Within PubMatic’s environment, the product was able to isolate bottlenecks and automate performance improvements. The product distinguished between mandatory and unnecessary data to ensure scaled growth that could reliably support all critical enterprise and customer-facing analytics requirements.

The result was that PubMatic was able to reduce the “cost per ad impression”, improve reliability of data pipelines and cut expenses on unnecessary software licences. In addition, they were able to eliminate  day-to-day engineering firefighting on outages and performance degradation issues, decrease OEM support costs, optimise Hadoop Distributed File System (HDFS) to reduce block footprint by 30 per cent and consolidate Kafka cluster and saved infrastructure costs.

Also Read: 5 Challenges That Data Pipelines Must Solve

Dropping downtime

True Digital, a business unit of True Corporation, is a multinational digital technology company. With solutions in artificial intelligence (AI), big data, blockchain, Internet of Things (IoT) and robotics, the company enables digital transformation for consumers, merchants and enterprises.

The challenge was that True Digital had extensive data system performance issues that regularly left 50 per cent of ingested data unprocessed. In addition, the data operations team had limited visibility into their data pipelines and found themselves fighting multiple Sev 1 (a critical incident with very high impact) issues that caused system slowdowns and unplanned outages.

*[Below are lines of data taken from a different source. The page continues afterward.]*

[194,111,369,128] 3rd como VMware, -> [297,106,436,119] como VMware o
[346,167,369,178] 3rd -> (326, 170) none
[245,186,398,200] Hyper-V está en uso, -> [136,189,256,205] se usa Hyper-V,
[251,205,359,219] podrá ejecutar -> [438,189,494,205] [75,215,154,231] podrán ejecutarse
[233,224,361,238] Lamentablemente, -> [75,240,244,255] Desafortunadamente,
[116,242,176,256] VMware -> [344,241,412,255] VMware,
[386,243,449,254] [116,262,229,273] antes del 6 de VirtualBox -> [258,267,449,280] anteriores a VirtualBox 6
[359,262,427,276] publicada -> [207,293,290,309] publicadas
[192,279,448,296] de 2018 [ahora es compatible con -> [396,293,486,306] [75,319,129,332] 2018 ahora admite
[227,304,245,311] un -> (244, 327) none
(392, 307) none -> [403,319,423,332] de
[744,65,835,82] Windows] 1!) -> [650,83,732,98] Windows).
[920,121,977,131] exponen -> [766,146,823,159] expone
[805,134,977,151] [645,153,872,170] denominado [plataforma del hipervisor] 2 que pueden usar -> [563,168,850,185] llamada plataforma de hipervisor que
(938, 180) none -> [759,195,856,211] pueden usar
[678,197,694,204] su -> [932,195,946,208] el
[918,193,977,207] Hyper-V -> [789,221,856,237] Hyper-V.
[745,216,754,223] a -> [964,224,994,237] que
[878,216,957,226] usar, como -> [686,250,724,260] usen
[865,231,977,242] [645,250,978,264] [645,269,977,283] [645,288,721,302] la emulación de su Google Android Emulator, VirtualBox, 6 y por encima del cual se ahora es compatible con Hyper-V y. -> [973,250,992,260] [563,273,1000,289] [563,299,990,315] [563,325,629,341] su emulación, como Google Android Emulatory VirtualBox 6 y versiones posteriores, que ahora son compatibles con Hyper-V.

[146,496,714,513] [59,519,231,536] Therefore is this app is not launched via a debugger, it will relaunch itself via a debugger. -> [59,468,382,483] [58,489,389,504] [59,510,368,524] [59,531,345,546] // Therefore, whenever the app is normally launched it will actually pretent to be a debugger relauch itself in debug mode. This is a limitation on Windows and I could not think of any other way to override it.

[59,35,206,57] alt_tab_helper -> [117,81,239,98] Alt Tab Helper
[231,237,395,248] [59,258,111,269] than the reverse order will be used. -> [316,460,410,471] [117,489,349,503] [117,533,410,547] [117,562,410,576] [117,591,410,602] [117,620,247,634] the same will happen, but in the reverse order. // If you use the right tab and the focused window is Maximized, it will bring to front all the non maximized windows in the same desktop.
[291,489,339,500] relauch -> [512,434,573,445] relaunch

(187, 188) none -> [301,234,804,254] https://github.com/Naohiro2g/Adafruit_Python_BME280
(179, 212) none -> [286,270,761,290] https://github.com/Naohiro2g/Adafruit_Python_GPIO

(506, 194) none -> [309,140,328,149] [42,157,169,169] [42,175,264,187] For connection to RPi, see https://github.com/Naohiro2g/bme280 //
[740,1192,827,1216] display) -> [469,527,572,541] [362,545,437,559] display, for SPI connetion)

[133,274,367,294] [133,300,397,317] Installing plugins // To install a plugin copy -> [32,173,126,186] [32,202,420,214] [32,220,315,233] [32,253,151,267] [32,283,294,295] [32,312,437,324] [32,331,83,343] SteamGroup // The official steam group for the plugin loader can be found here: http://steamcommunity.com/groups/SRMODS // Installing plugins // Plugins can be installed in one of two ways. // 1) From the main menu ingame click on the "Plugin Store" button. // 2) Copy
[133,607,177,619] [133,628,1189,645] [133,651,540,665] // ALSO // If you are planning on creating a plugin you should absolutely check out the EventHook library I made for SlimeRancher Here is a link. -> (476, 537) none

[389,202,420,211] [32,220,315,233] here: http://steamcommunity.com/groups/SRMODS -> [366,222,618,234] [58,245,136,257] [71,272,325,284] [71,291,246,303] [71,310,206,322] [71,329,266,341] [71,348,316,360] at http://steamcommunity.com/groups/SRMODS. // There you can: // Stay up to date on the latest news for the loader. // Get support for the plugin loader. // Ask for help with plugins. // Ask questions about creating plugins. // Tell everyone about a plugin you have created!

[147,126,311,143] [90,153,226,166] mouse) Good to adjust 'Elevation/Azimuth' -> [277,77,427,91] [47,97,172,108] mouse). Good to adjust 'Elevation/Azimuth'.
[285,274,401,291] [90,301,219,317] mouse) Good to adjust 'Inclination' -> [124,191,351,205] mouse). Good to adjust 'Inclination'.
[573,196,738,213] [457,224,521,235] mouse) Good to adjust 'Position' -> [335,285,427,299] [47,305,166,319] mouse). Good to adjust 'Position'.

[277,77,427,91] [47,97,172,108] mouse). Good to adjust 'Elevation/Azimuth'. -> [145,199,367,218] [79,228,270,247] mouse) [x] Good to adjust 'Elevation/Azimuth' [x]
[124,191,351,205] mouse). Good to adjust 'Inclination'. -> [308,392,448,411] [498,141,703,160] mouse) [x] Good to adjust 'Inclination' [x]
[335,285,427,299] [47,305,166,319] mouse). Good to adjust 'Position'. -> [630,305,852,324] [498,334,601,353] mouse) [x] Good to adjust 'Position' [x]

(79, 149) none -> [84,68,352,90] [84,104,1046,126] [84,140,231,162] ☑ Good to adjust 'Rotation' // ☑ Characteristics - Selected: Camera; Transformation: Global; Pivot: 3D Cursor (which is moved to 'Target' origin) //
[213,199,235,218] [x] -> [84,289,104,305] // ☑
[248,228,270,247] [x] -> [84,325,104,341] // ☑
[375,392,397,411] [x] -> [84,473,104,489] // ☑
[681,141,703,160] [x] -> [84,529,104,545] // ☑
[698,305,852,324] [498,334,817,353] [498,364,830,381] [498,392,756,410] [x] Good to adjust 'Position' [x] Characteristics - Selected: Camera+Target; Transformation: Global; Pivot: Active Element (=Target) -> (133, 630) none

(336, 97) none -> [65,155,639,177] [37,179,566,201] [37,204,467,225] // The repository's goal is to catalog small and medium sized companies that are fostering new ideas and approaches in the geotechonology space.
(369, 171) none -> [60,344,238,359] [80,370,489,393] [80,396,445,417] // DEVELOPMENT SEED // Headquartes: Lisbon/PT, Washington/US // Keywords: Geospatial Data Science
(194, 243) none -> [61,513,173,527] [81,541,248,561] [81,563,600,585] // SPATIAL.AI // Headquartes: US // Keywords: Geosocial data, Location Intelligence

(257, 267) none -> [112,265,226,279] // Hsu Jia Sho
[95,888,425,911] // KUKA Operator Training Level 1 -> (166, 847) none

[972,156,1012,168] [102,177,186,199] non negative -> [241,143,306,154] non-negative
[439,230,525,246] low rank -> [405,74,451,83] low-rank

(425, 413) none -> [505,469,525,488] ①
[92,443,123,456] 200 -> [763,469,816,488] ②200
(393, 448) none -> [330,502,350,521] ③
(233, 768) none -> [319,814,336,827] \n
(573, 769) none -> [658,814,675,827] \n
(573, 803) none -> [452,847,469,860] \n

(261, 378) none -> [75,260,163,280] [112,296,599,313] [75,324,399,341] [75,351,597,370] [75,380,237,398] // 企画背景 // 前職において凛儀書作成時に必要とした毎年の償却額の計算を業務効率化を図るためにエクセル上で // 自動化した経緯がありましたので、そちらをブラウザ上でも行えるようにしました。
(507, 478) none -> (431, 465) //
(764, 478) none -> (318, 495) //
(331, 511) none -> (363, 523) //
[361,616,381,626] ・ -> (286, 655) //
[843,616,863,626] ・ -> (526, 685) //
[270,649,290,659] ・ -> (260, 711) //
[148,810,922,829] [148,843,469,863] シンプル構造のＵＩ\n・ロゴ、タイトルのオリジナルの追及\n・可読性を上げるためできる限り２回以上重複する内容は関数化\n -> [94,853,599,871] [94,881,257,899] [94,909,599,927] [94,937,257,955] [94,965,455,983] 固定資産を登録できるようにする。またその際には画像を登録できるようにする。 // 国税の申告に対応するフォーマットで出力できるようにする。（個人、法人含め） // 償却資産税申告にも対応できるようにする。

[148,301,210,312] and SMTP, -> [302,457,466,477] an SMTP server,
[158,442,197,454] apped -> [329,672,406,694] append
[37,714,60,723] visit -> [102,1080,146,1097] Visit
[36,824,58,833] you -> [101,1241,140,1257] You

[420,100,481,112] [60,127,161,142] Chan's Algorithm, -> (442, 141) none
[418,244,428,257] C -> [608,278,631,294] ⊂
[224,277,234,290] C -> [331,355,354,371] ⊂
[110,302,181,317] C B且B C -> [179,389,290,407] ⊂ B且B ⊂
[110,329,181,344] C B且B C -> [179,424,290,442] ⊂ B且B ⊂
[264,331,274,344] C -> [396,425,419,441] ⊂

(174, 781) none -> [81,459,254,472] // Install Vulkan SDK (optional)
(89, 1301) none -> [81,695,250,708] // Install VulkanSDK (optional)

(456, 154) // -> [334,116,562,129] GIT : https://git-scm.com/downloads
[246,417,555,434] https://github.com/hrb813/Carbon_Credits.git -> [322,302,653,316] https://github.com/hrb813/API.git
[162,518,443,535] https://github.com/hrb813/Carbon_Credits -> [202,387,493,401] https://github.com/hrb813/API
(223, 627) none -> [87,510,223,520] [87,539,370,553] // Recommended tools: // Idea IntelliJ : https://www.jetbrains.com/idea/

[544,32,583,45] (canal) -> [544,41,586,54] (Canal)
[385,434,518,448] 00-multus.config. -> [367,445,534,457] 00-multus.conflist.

To understand the background of the company, True Digital’s data systems handle more than 500 million user impressions per month while streaming approximately 69,000 messages per second. To support an ever-increasing volume of users and activity, the data operations team managed a 100 plus node,  over eight petabyte technical environments based on Hadoop, Hive, Spark, Ranger, and Kafka open-source HDP.

Here, the data ops team was sidetracked into managing daily system performance, taking them away from achieving business goals like scaling their data infrastructure to meet expanding business requirements.

Acceldata stepped in to isolate bottlenecks and automate performance improvements. The resolution included identifying unnecessary data to ensure the over eight petabyte data lake could reliably support all critical enterprise analytics requirements. Moreover, Pulse enabled True Digital to reduce time required to produce critical daily business reports and eliminate unplanned outages for a record seven months and counting.

As a result, it optimised HDFS storage by approximately 2 per cent, which allowed the company to expand system capacity without expanding infrastructure, saving the company over $1 million in projected CapEx. True Digital reduced its annual software costs by over $2 million by identifying overprovisioned and unnecessary software licences.